Interesting article and claim by Kazem Chaharbaghi and Sandy Cripps  (2006). Intellectual Capital: Direction, not blind Faith, Journal of Intellectual Capital, 7 (#1) 29-42.

Intellectual capital (IC) has been touted as important to knowledge intensive situations and organizations, but these authors find that traditional management approaches can be self-defeating to the appropriate functioning of IC.  Organizational ecology should nurture IC shifting from directing to enabling exploration that seeks innovation and discovery.  It is somewhat similar to a recent HBR podcast featuring Robert Kaplan suggesting that leaders cannot possible know everything including the right questions to ask about their business.  Instead leaders need to seek out, enable, listen to, and appropriate the analysis of junior partners around them if they desire the best in analysis and direction.

The solution is to change management structures where necessary.  Jon Husband, writing at the Management Innovation eXchange (MIX) makes this suggestion.

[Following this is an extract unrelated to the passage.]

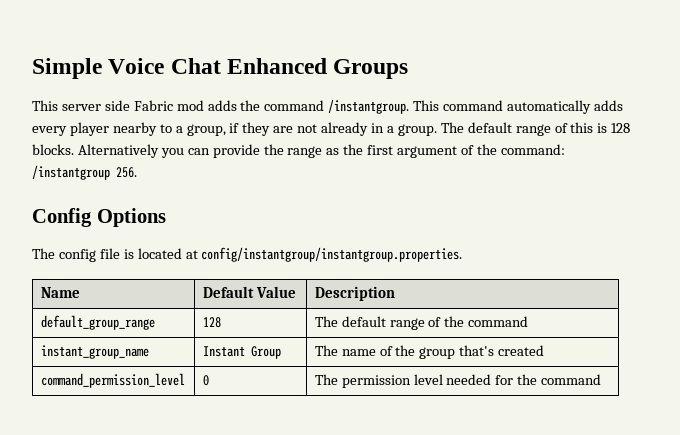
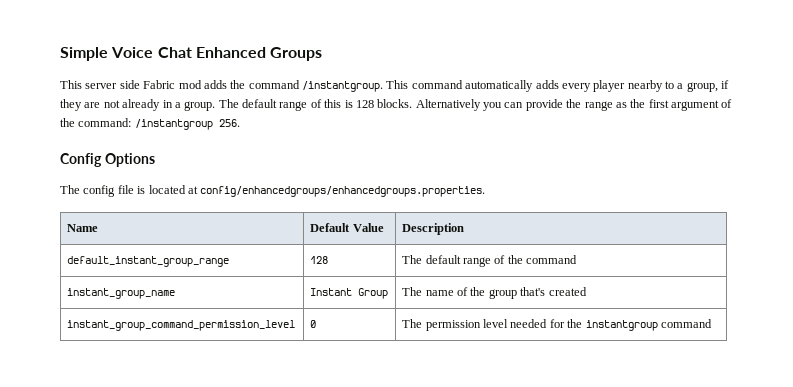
[201,247,463,262] config/instantgroup/instantgroup.properties. -> [200,186,486,197] config/enhancedgroups/enhancedgroups.properties.
[40,315,155,330] default_group_range -> [67,256,230,267] default_instant_group_range
[40,373,185,388] command_permission_level -> [67,320,296,331] instant_group_command_permission_level
(538, 379) none -> [585,320,658,331] instantgroup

We need to revisit the fundamental principles of work design AND the basic rules used to configure hierarchical organizations in which the primary assumption is that knowledge is put to use in a vertical chain of decision-making.  I am not arguing that we need to replace hierarchy holus-bolus. Rather, I am suggesting that the capabilities of information systems combined with social computing capabilities and two decades of experience with team development and organizational development processes can permit centralization (read hierarchy) where and when necessary, and networked configurations where and when necessary … both centralization and decentralization.